Egyptian Blue, un « revival » du Post-Punk

Egyptian Blue est un quatuor anglais, réincarnant l’intensité musicale des grandes heures du Post-Punk. On retrouve ainsi, dans leurs compositions, toute l’énergie et la vitalité du mouvement Punk anglais, mais encadrées par la richesse de son alter-égo musical (Post-Punk) : il y a un petit air de Joy Division.

Comme l’évoque par éponymie la référence au « bleu » des anciens Egyptiens, probablement un des premiers pigments synthétiques, ce groupe se place musicalement aux origines du genre, dans une sorte « d’antiquité » du New-Wave. La métaphore égyptienne s’arrête ici, mais ce topos évoque un côté très « eighties » : on pensera aux Madness avec Night Boat to Cairo.

La conjugaison des riffs grinçants et denses, du rythme saccadé et d’une voix à la fois tapageuse et rauque, produit un effet saisissant d’originalité. Aiguisée comme le fil d’un rasoir, la ligne de basse n’a rien à envier à celles des Sex Pistols. Contain it et Collateral incarnent cette force, et nous font sentir le caractère New Wave des mélodies. Leur goût pour l’introversion et pour l’expérimentation musicale se lit dans les méandres complexes et « arty » des sonorités, à la section rythmique envoûtante.

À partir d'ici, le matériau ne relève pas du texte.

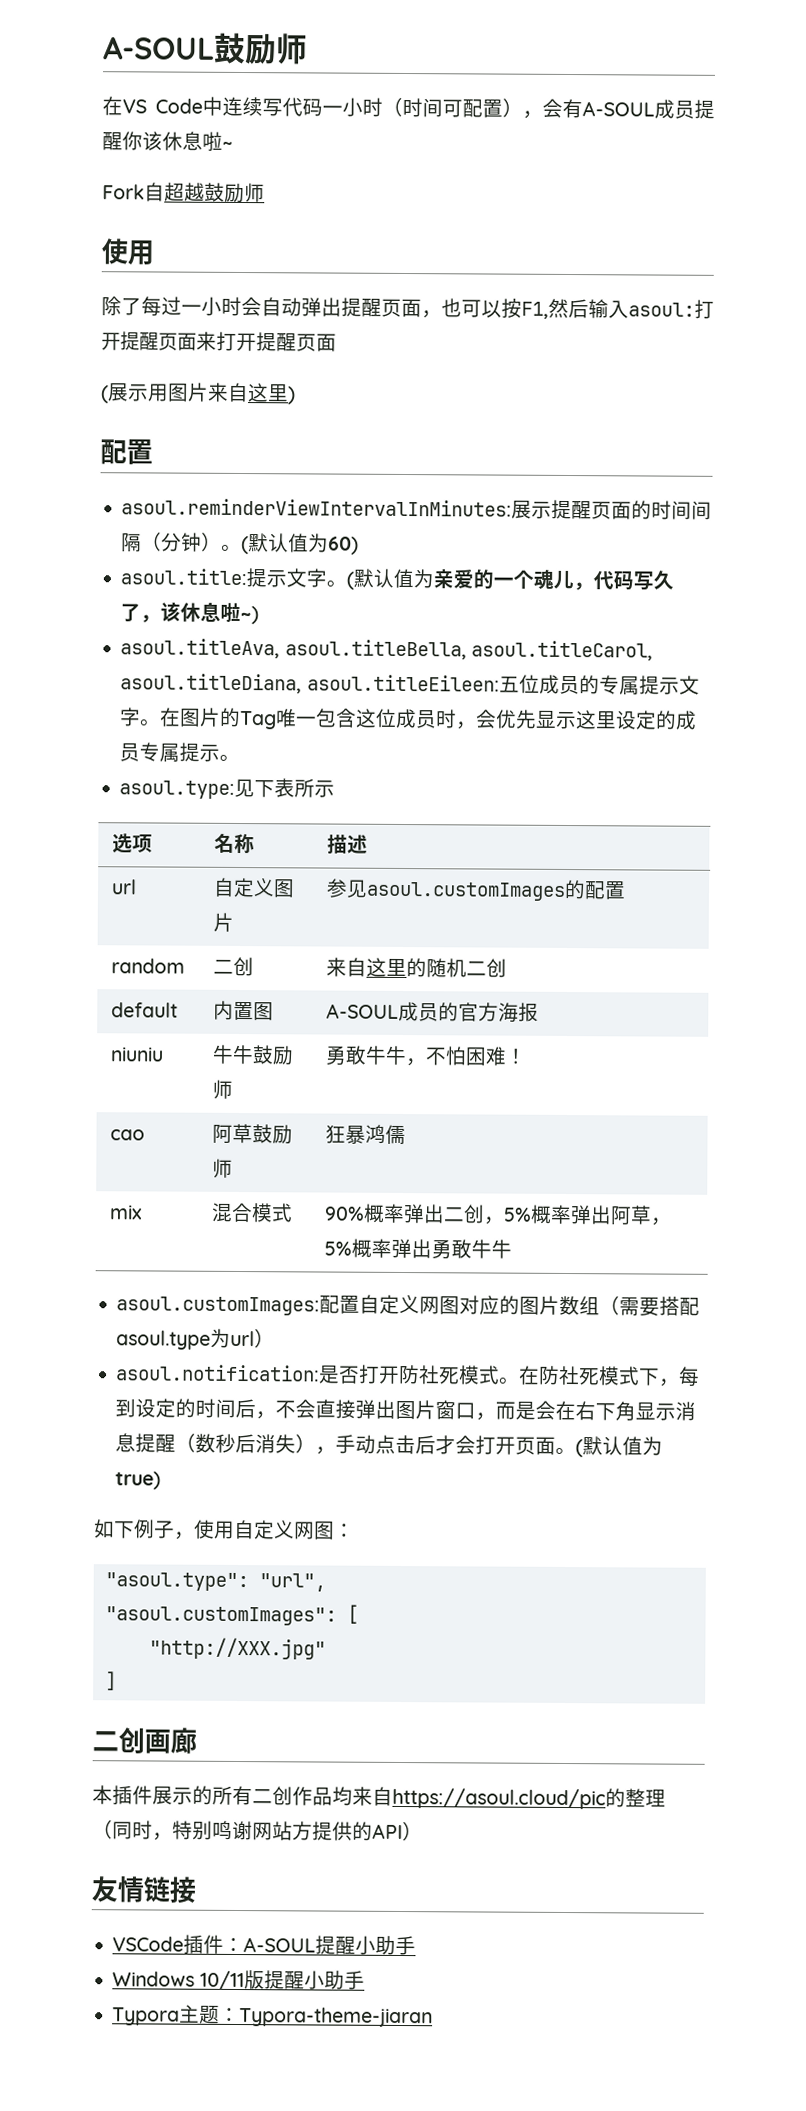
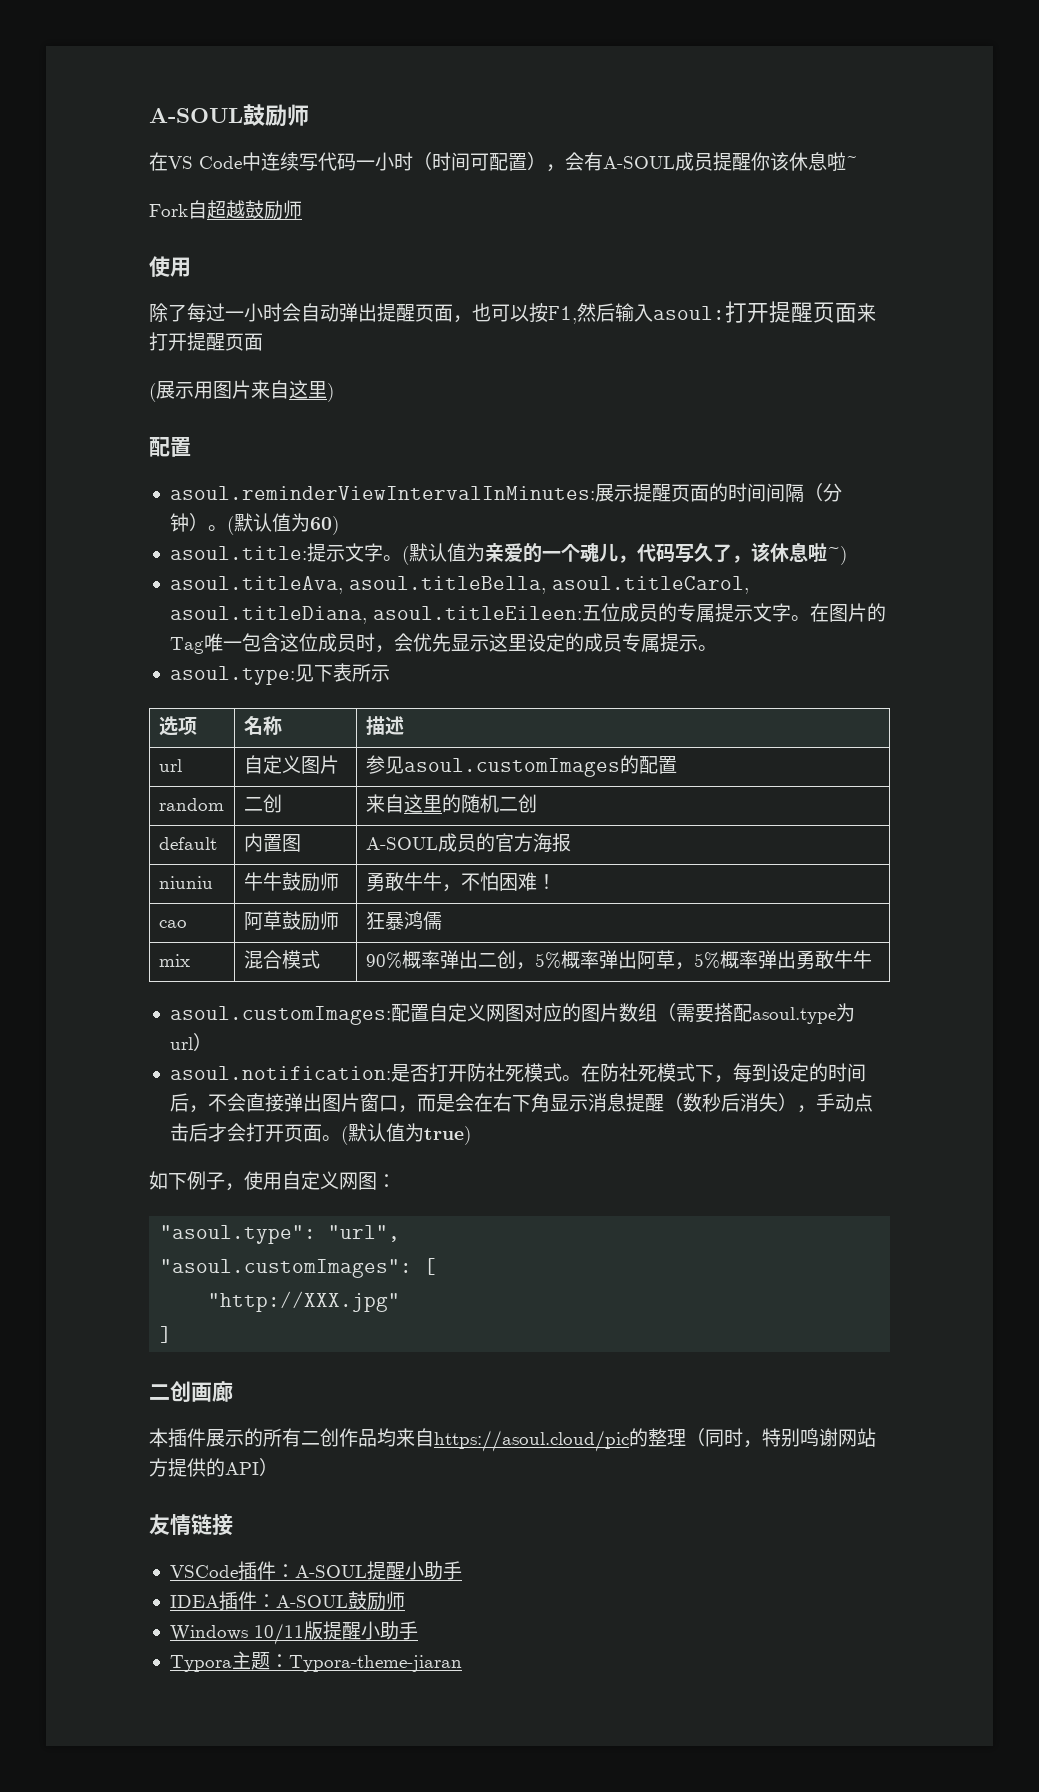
+ IDEA插件：A-SOUL鼓励师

Le ton est évidemment cynique et désabusé (Never) ; on imagine sans difficulté une balade envoutante mais désespérée, au cœur de la banlieue ouvrière de Brighton… On pourrait y voir une renaissance de la scène Baggy de Manchester.

Leurs compositions impitoyables sont au rendez-vous dans leur EP, Body of Itch, sorti récemment.